# EDH card pair prediction

1. build train / test / dev data set
    1. get EDH card pair recommendations from edhrec.com. these have prediction value 1
    1. generate false pairs (prediction value 0) by randomly generating pairs
    1. split, stratifying on card color identity, card type, rarity.
    1. convert cards into sentences
1. fine-tune
    1. load pre-trained bert model on prediction task "card a, card b --> {yes,no} was edh rec
1. make deck predictions for one of my existing decks

In [None]:
import csv
import itertools
import os
from glob import glob

import datasets
import matplotlib.pyplot as plt
import numpy as np
import pandas as pd
from datasets import load_dataset, load_from_disk
from sklearn.model_selection import train_test_split
from tqdm.notebook import tqdm
from transformers import (BertTokenizerFast,
                          BertForNextSentencePrediction,
                          Trainer, TrainingArguments, )

import mtg.cards
import mtg.extract.edhrec

In [None]:
%matplotlib inline

## build train / test / dev data set

### get EDH card pair recommendations from edhrec.com

these will have prediction value 1

In [None]:
edhrec_cards = (mtg.extract.edhrec.get_commanders_and_cards()
                [['name', 'commander']])
edhrec_cards.head()

In [None]:
# most common cards
edhrec_cards.name.value_counts().plot.hist()

In [None]:
# most common cards
vc = edhrec_cards.name.value_counts()
vc.head()

In [None]:
# most cards appear in only 1 commander recs, up to 500 cards appear
# in 10 commander recs
vc[vc <= 10].plot.hist()

if we just ran with this, how many total pairs could we generate this way? basically, for every card in deck X, every other card is a valid pair. that's:

In [None]:
z = edhrec_cards.commander.value_counts()
f"{int((z * (z - 1) / 2).sum()):,}"

at first I was going to say no way, buuuuuut it's actually not terrible... we want big data, after all

we would need to generate about 32 min negative labels if that were the dataset we were interested in

### get all cards from mtgjson

to generate false pairs we will randomly select from all cards. about 65% of all MTG cards are referenced on edhrec, but the rest are also, presumably, good choices for 0 labels

In [None]:
cards = (mtg.cards.cards_df()
         .sort_values(by=['name', 'multiverseId'], ascending=False)
         .groupby('name')
         .first())

In [None]:
# before groupby().last(): 56_002, 78
# after: 21_814, 77
cards.shape

In [None]:
all_cards = set(cards.index.values)

we can eventually use this dataframe to create a generator of true card pairs off of a single card anchor

### split, stratifying on card color identity, card type, rarity.

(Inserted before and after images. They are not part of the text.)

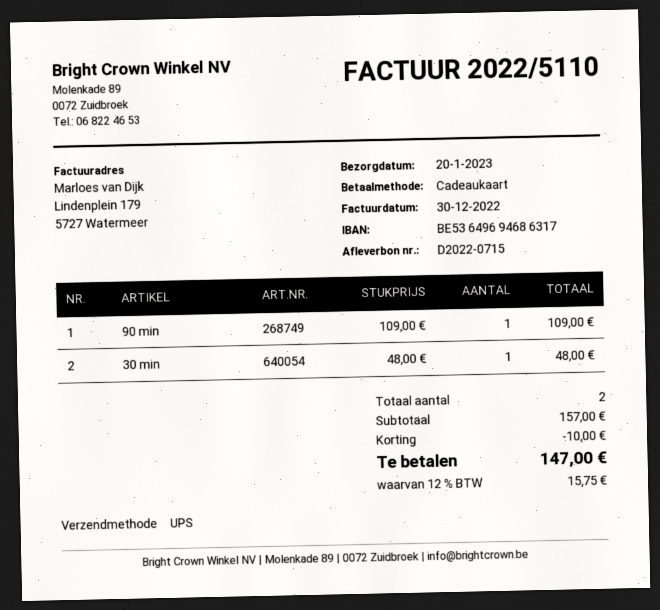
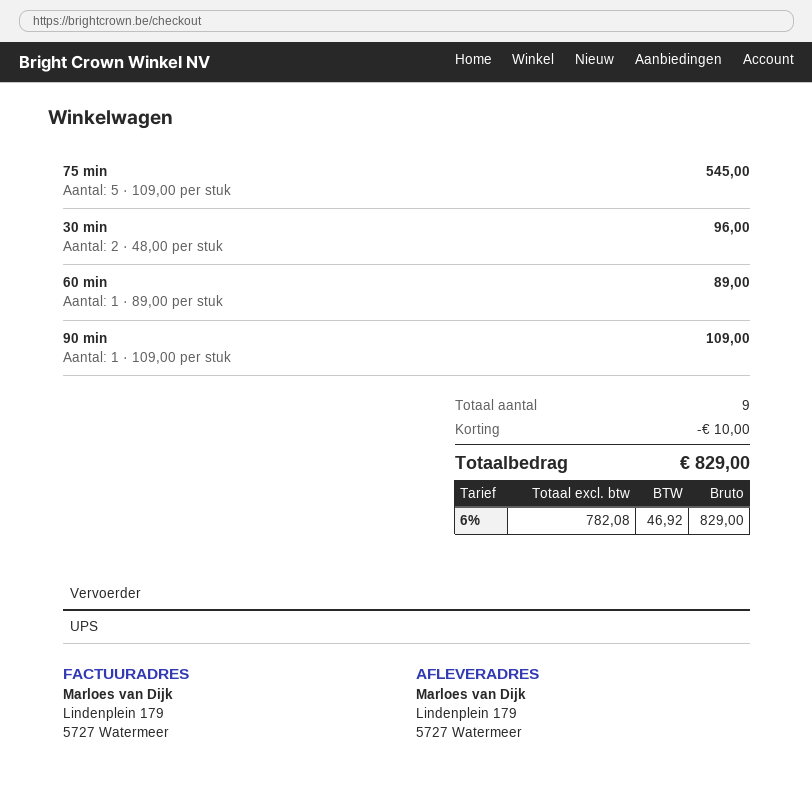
30 min: 1 x 48.00 = 48.00 -> 2 x 48.00 = 96.00
75 min: none -> 5 x 109.00 = 545.00
60 min: none -> 1 x 89.00 = 89.00
total quantity: 2 -> 9
tax: 12% = 15.75 -> 6% = 46.92
total: 147.00 -> 829.00

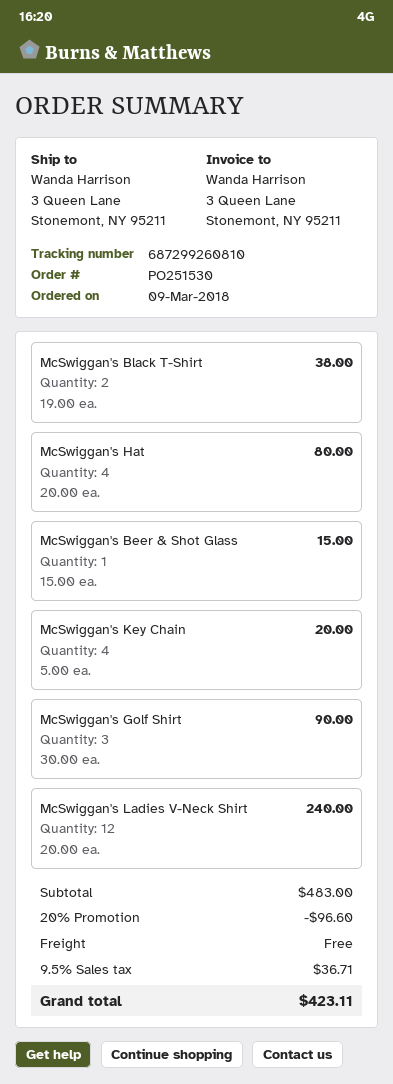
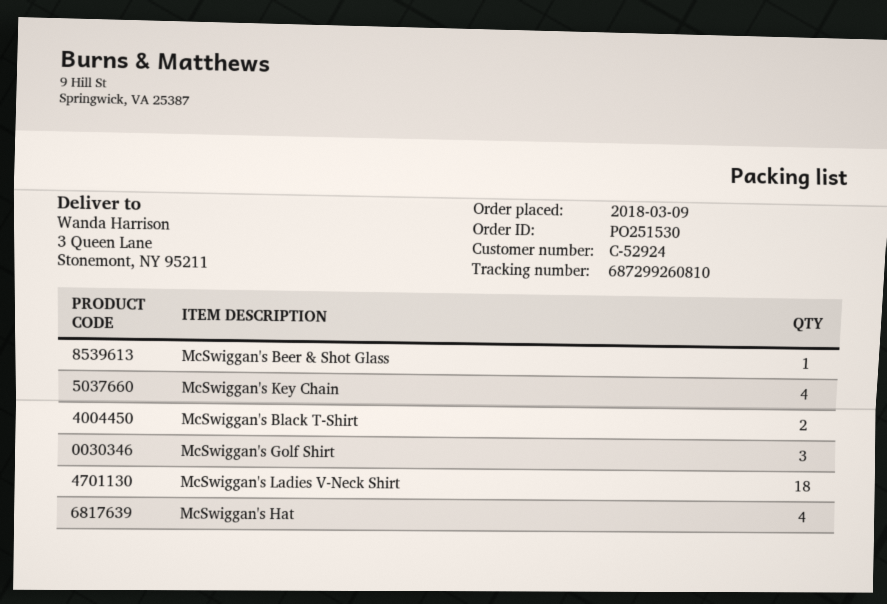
McSwiggan's Ladies V-Neck Shirt: 12 -> 18

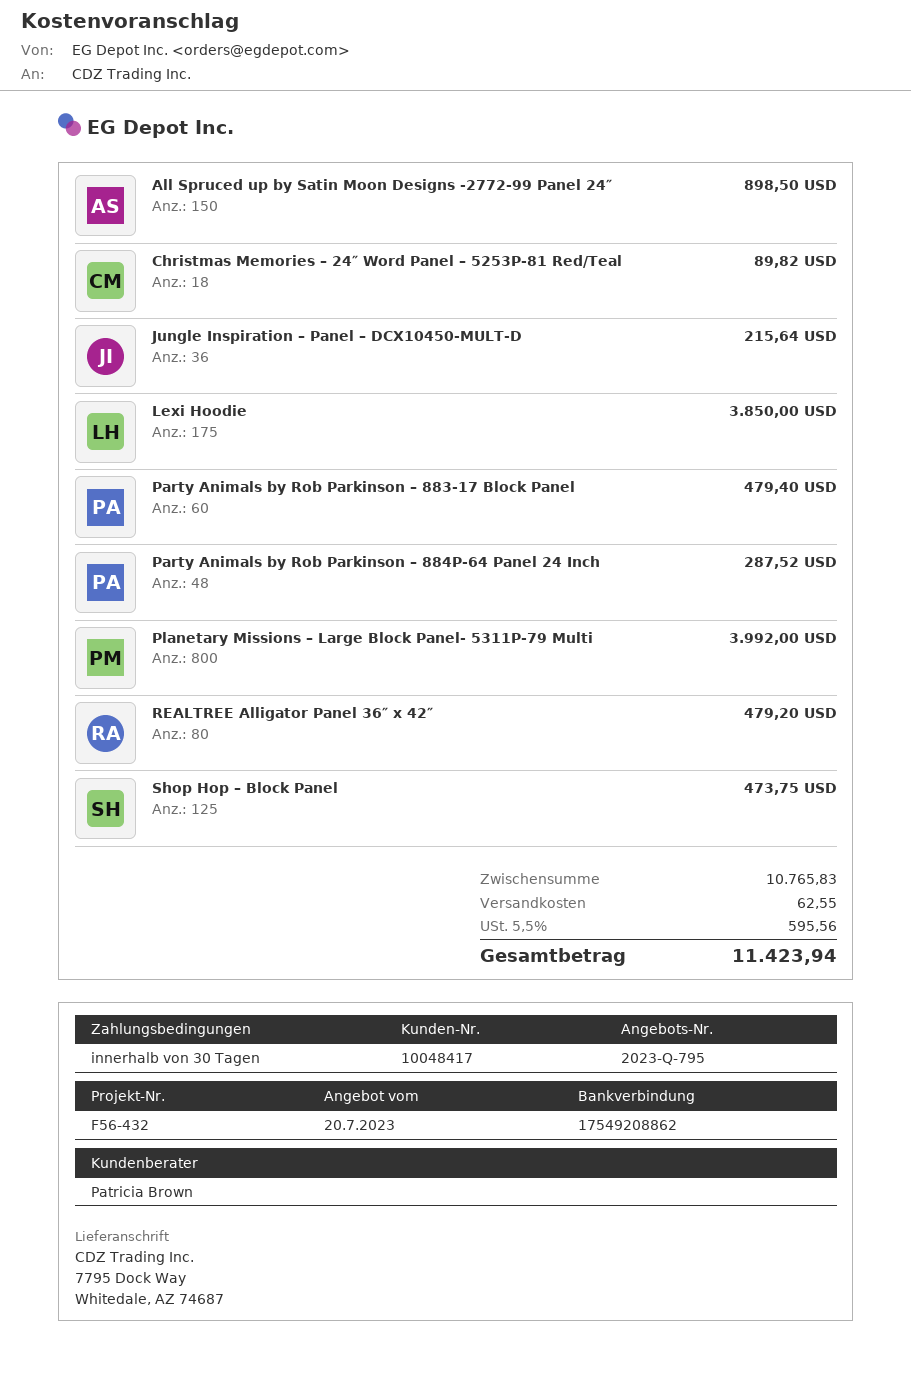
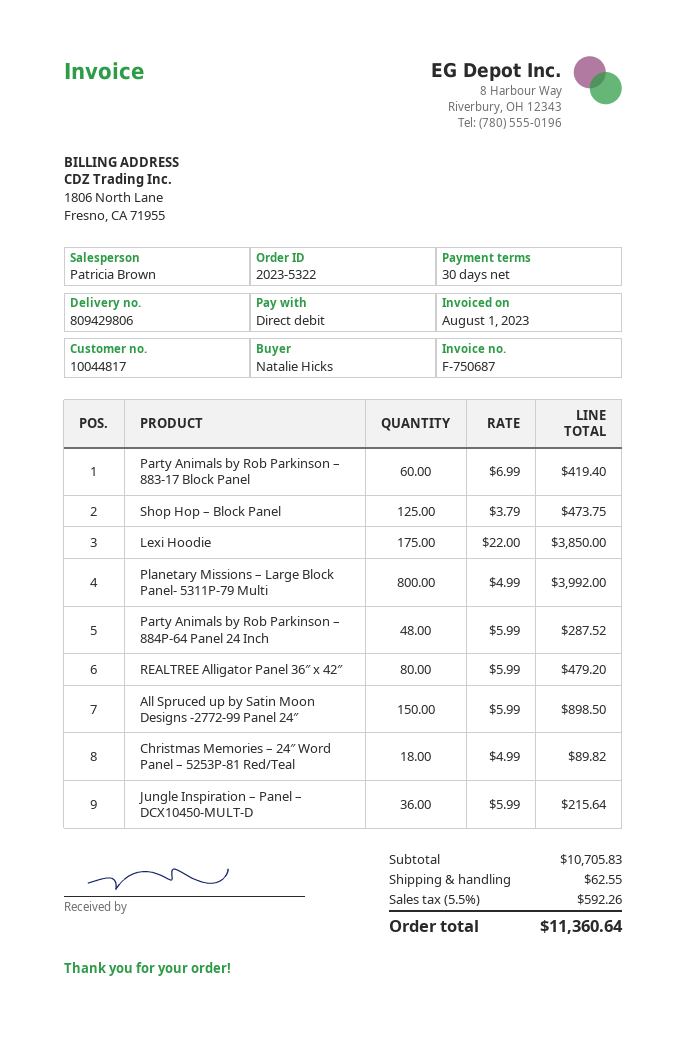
customer number: 10048417 -> 10044817
Party Animals by Rob Parkinson – 883-17 Block Panel: 60 for 479.40 -> 60 for 419.40
subtotal: 10765.83 -> 10705.83
tax: 5.5% = 595.56 -> 5.5% = 592.26
total: 11423.94 -> 11360.64

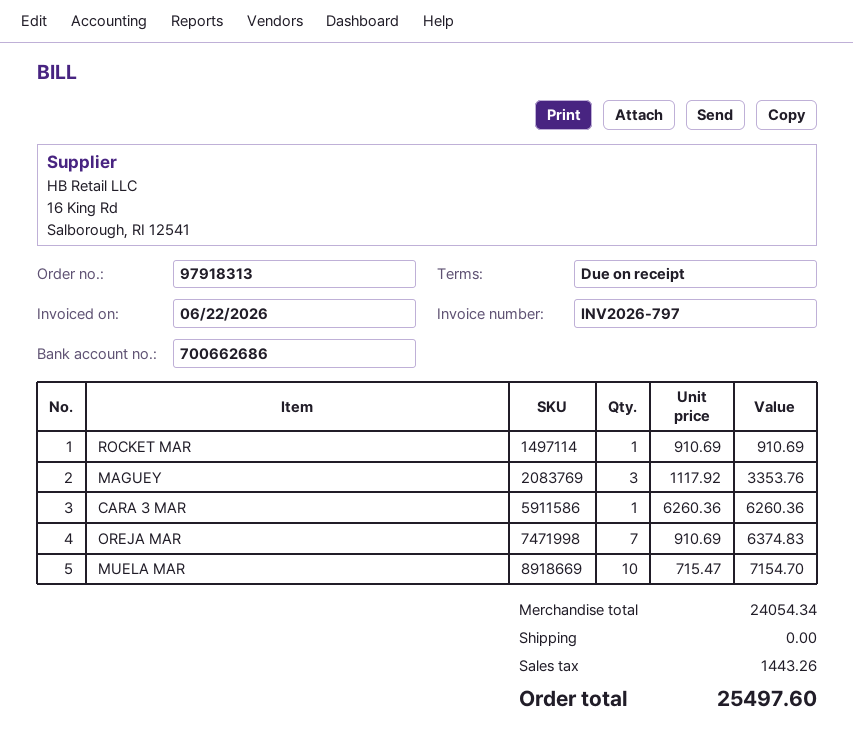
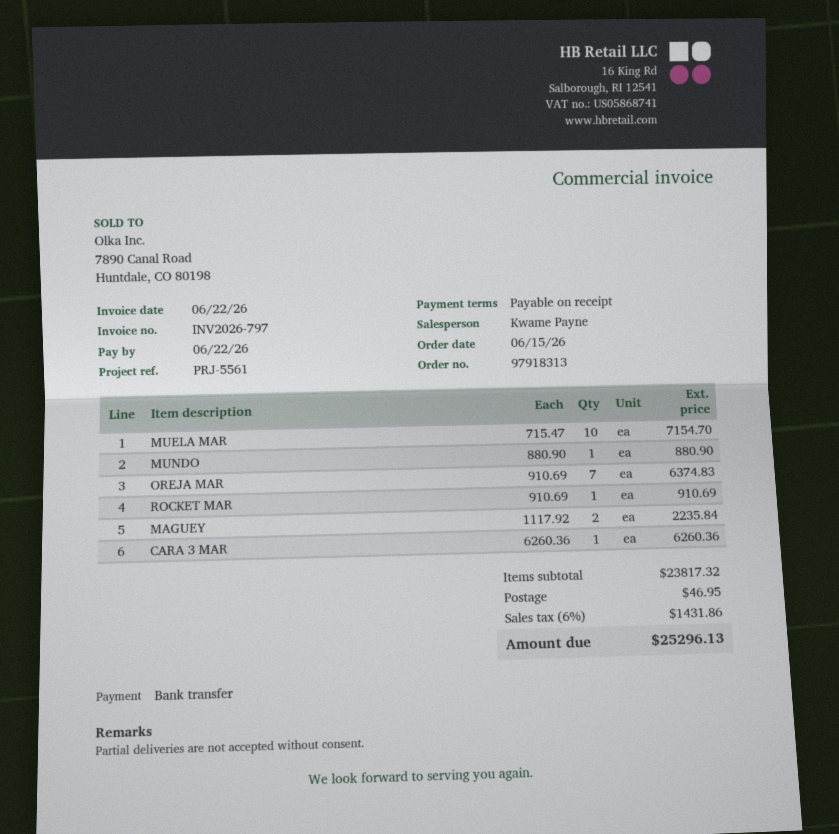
MAGUEY: 3 x 1117.92 = 3353.76 -> 2 x 1117.92 = 2235.84
MUNDO: none -> 1 x 880.90 = 880.90
subtotal: 24054.34 -> 23817.32
shipping: 0.00 -> 46.95
tax: 1443.26 -> 1431.86
total: 25497.60 -> 25296.13

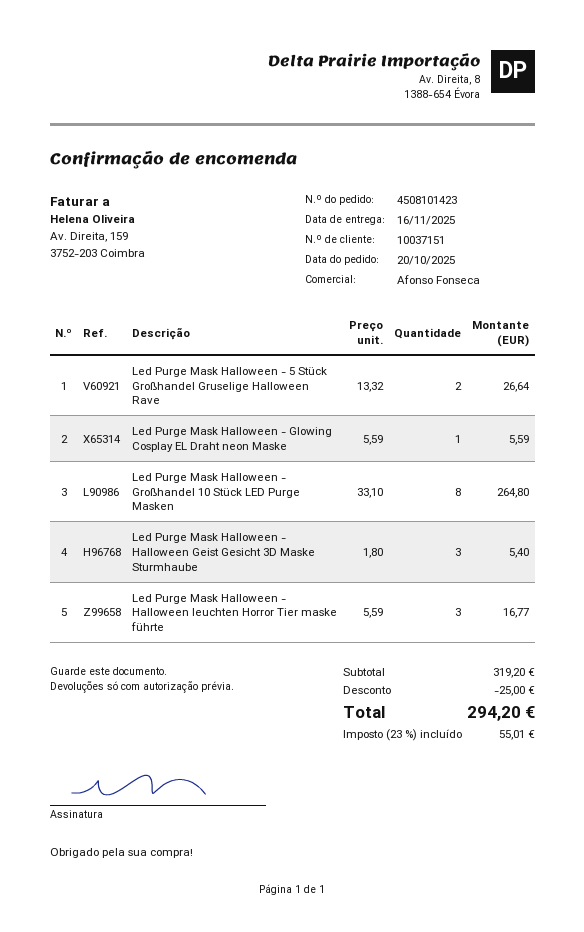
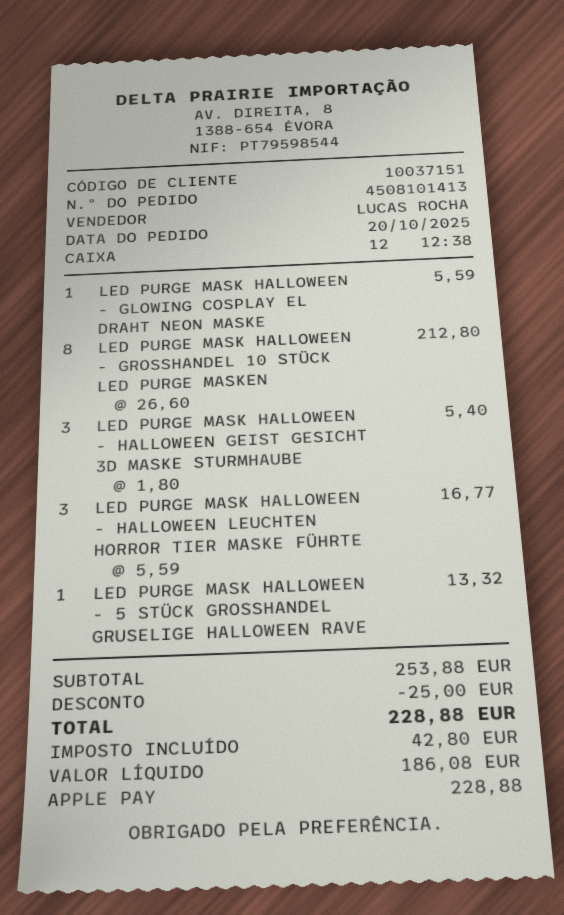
order number: 4508101423 -> 4508101413
sales rep: Afonso Fonseca -> LUCAS ROCHA
Led Purge Mask Halloween - 5 Stück Großhandel Gruselige Halloween Rave: 2 x 13.32 = 26.64 -> 1 x 13.32 = 13.32
Led Purge Mask Halloween - Großhandel 10 Stück LED Purge Masken: 8 x 33.10 = 264.80 -> 8 x 26.60 = 212.80
subtotal: 319.20 -> 253.88
tax: 55.01 -> 42.80
total: 294.20 -> 228.88

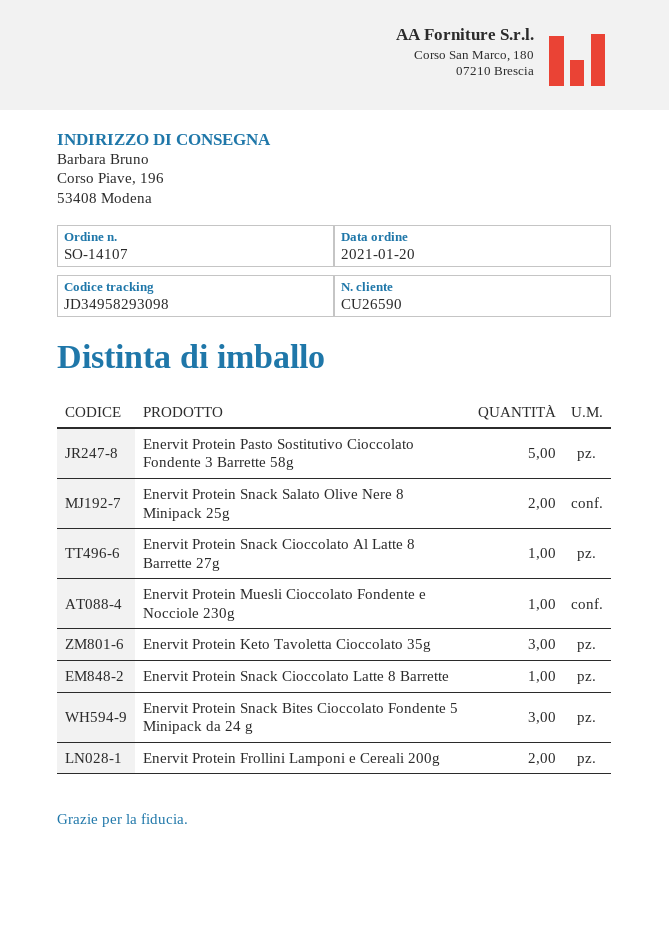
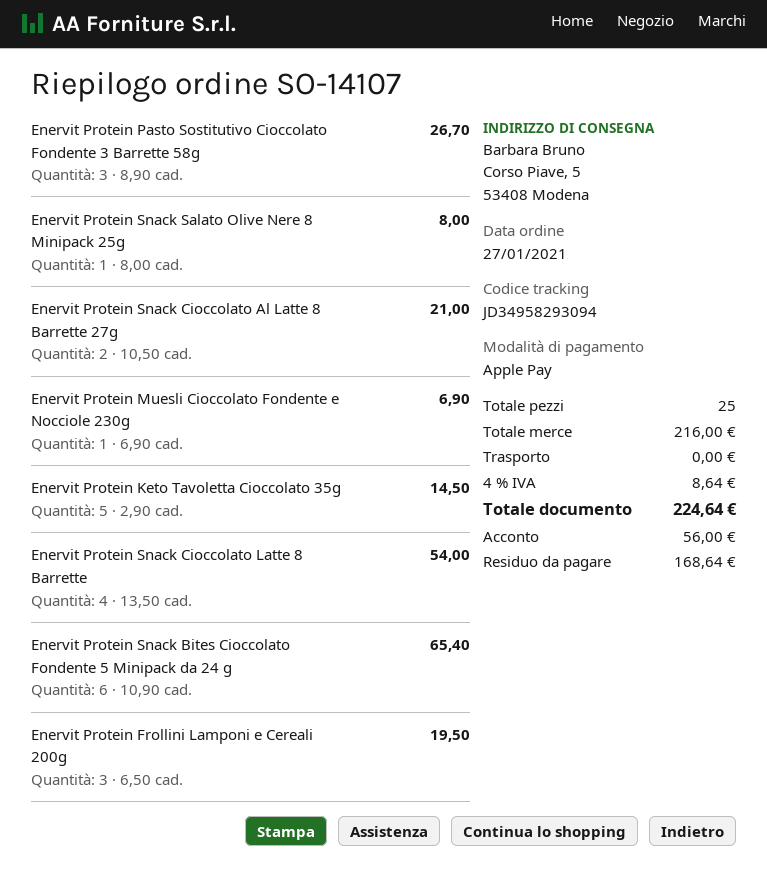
order date: 2021-01-20 -> 2021-01-27
tracking number: JD34958293098 -> JD34958293094
ship to: Corso Piave, 196, 53408 Modena -> Corso Piave, 5, 53408 Modena
Enervit Protein Pasto Sostitutivo Cioccolato Fondente 3 Barrette 58g: 5 -> 3
Enervit Protein Snack Salato Olive Nere 8 Minipack 25g: 2 -> 1
Enervit Protein Snack Cioccolato Al Latte 8 Barrette 27g: 1 -> 2
Enervit Protein Keto Tavoletta Cioccolato 35g: 3 -> 5
Enervit Protein Snack Cioccolato Latte 8 Barrette: 1 -> 4
Enervit Protein Snack Bites Cioccolato Fondente 5 Minipack da 24 g: 3 -> 6
Enervit Protein Frollini Lamponi e Cereali 200g: 2 -> 3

we will split on cards. this is actually tricky, right? it would be easy if we could just do a 95/5/5 and then there was enough pairing between 5s and other 5s to build an entire test / val set, but I actually suspect we might have a problem fielding that many extra records. oh well, I guess we'll tell in due time

since we want to stratify on so many things, and we have a 2/3s chance of any card being in the true label, I actually think fully random sampling is approporiate. we can look at the breakdown of that by other features if we need to

In [None]:
cards_train, cards_test_val = train_test_split(cards.index.values, test_size=.1, random_state=1337)
cards_test, cards_val = train_test_split(cards_test_val, test_size=.5, random_state=1337)

print(f"""
train: {cards_train.shape[0]}
test: {cards_test.shape[0]}
val: {cards_val.shape[0]}
""")

### convert cards into sentences

In [None]:
cmc_map = {0.0: 'zero',
           0.5: 'one half',
           1.0: 'one',
           2.0: 'two',
           3.0: 'three',
           4.0: 'four',
           5.0: 'five',
           6.0: 'six',
           7.0: 'seven',
           8.0: 'eight',
           9.0: 'nine',
           10.0: 'ten',
           11.0: 'eleven',
           12.0: 'twelve',
           13.0: 'thirteen',
           14.0: 'fourteen',
           15.0: 'fifteen',
           16.0: 'sixteen',
           1000000.0: 'one million', }


color_map = {'W': 'white', 'U': 'blue', 'B': 'black', 'R': 'red', 'G': 'green'}


def parse_mana_colors_from_cost(mc):
    return ', '.join(color_map[c] for c in 'WUBRG' if c in (mc or ''))

In [None]:
assert parse_mana_colors_from_cost('{2}{U}{U}{B}') == 'blue, black'
assert parse_mana_colors_from_cost('{8}{W}{W}') == 'white'

In [None]:
def get_card_text(card):
    mana_color_str = parse_mana_colors_from_cost(card.manaCost)
    cmc_str = f"{cmc_map[card.convertedManaCost]} mana"
    
    if mana_color_str != '':
        mana_color_str = f' including {mana_color_str}'
    
    return (f"for {cmc_str}{mana_color_str}, cast {card.type} {card.name}: {card.text}"
            .lower()
            .replace('\n', ' '))

In [None]:
name = cards_train[4]
cards.loc[name]
get_card_text(cards.loc[name])

In [None]:
card_text = pd.DataFrame({'text': cards.apply(get_card_text, axis=1)})
card_text.head(20)

let's just go with this, see how it works out

### create a `huggingface` `datasets`

following along with the relatively simple example [here](https://github.com/huggingface/datasets/blob/master/datasets/squad/squad.py)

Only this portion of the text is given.